Sacré Jack!

D

Donnez-moi Jackrabbit et je vous peuplerai le Nord

qui disait le curé Labelle en parlant des Pays d’en Haut… ou enfin quelque chose du genre.

Et il avait bien raison, parce que moi, les genses de la trempe de Jackrabbit pourraient me convaincre d’aller piocher n’importe quelle terre de Caen. M’enfin, c’est pas pour me chicaner avec les Laurentides, c’est juste que là-bas la roche est une espèce qui pousse en rhizomes. Il faut essayer d’en déterrer une pour comprendre à quel point elle est tissée serrée avec la suivante. Alors, Jackrabbit, vous connaissez ? Parce que c’est pas juste un nom de sentier, de trophée ou de programme de ski de fond.

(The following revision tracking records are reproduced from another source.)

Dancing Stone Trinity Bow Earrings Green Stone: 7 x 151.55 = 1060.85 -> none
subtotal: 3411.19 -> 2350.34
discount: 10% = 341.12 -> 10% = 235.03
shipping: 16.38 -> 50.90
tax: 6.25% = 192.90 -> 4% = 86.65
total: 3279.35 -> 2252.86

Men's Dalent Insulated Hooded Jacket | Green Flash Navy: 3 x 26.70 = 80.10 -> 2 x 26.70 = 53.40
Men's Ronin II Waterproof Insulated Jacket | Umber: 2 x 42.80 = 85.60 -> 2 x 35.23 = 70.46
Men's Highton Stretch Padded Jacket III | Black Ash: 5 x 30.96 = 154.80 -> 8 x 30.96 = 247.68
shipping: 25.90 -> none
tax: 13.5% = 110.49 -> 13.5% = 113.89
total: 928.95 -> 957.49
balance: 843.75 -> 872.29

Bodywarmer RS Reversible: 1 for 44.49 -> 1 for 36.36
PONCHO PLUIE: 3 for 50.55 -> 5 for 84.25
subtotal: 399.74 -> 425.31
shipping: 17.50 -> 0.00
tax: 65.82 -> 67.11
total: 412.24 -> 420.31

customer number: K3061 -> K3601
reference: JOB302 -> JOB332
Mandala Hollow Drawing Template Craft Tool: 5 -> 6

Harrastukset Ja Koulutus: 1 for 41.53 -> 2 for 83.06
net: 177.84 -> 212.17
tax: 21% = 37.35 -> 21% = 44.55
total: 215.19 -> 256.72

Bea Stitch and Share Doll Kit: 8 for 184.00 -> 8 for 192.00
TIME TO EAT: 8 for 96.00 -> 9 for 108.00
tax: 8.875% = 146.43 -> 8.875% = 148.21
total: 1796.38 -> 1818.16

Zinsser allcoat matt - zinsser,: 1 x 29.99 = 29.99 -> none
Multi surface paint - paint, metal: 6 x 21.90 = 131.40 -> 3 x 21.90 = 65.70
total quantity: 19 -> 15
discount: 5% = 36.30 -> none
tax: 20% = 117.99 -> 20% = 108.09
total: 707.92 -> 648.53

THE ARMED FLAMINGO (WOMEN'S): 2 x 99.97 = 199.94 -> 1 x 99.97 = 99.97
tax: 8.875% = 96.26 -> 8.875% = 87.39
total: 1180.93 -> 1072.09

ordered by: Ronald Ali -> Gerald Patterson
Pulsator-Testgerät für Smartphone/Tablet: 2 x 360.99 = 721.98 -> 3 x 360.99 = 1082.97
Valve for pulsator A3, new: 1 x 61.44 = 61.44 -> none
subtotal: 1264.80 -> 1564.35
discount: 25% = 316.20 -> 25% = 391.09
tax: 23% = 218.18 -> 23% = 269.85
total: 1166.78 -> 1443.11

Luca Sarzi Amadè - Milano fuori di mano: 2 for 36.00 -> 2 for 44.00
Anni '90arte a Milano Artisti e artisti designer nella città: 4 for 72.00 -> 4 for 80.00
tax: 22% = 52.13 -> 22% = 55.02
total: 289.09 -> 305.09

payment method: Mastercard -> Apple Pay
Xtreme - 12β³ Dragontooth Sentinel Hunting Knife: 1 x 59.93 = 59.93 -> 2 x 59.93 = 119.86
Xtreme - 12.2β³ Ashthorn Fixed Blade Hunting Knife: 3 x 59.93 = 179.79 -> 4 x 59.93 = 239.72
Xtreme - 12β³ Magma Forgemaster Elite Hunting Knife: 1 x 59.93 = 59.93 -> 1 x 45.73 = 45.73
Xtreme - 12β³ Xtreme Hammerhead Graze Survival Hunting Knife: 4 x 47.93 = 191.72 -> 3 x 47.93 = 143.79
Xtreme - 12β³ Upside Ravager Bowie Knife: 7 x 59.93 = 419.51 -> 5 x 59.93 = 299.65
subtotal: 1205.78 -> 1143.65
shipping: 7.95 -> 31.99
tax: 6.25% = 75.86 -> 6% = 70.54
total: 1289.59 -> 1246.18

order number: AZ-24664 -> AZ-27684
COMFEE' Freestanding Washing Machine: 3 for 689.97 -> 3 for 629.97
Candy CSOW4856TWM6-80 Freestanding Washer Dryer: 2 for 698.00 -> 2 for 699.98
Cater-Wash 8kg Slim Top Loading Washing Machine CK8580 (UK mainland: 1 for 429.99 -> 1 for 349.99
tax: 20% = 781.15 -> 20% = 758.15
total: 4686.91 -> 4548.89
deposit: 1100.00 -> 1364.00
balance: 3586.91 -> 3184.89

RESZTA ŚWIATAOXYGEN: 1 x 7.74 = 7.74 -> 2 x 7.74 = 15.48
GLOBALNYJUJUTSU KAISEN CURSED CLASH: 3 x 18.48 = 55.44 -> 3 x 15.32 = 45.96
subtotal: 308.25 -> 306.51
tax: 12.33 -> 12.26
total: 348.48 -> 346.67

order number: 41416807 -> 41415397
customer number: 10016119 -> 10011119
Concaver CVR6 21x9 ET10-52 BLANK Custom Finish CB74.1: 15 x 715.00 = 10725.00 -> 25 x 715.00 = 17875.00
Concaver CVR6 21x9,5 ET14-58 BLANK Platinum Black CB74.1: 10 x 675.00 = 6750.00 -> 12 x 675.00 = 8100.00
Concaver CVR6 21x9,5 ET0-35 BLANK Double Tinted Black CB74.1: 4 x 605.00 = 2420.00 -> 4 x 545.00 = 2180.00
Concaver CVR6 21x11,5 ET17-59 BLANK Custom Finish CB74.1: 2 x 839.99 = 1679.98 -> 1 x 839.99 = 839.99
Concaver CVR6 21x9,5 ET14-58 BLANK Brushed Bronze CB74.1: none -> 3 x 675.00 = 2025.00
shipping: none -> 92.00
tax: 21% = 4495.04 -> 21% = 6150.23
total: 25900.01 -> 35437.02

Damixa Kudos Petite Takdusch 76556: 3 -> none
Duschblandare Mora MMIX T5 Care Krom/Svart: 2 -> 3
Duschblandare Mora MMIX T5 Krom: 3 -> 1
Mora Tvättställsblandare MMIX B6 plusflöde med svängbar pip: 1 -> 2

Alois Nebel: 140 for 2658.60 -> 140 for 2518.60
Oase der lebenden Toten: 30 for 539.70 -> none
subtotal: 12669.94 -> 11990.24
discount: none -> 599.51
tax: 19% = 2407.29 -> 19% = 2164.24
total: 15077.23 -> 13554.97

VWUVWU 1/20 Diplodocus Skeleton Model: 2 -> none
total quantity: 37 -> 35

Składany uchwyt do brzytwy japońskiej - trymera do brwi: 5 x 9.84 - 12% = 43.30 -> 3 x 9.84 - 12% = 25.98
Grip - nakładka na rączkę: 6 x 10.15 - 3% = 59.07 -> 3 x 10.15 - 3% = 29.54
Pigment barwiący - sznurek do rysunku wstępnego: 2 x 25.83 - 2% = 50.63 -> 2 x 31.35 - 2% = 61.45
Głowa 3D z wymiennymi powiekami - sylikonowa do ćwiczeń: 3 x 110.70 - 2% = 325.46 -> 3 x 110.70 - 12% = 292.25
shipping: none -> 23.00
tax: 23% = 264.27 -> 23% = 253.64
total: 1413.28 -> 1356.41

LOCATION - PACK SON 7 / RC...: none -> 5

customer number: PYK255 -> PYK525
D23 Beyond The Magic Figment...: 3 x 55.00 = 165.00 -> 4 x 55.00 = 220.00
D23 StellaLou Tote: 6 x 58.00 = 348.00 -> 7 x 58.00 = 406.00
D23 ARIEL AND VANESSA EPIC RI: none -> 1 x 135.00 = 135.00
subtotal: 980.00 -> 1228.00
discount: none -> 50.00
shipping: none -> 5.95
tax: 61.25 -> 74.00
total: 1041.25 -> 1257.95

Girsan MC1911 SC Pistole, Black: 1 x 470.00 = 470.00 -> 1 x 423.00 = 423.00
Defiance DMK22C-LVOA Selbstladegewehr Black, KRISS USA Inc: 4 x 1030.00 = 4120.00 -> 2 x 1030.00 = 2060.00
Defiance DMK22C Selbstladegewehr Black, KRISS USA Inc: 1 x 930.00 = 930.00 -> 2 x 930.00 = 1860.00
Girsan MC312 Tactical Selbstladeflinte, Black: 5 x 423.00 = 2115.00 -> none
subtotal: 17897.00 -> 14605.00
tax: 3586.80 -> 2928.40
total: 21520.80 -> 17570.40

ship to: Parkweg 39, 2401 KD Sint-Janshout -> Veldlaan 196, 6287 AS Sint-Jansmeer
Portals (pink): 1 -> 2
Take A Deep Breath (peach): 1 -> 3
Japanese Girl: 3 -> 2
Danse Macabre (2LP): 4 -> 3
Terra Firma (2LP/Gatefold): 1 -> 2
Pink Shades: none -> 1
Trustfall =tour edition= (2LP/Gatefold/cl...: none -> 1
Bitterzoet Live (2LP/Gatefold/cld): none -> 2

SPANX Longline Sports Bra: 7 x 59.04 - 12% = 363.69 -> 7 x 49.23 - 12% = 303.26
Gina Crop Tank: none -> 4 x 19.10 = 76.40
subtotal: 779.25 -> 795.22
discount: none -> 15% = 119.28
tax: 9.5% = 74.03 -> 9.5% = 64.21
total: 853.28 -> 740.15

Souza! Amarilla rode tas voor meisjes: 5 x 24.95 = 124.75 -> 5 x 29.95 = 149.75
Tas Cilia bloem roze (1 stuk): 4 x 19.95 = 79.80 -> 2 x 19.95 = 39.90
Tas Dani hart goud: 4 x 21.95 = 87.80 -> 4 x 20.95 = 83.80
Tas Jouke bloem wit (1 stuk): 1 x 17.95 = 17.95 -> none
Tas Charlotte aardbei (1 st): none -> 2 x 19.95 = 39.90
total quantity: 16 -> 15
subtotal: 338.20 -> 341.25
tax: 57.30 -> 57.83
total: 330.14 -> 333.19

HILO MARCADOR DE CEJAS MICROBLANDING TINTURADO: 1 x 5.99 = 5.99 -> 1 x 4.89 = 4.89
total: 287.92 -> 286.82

Disons simplement que Herman-Smith Johannsen, de son vrai nom, est considéré comme l’un des pères du ski de fond en Amérique du Nord. Rien de moins. Pas de frimes, pas de fla fla, pas de soutane non plus. Un père, plutôt dans le sens de celui qui sait tailler les pierres d’assises. Un peu comme Monet nous a fait découvrir le brouillard ou alors les frères Hanson les films de série B, vous voyez le genre ?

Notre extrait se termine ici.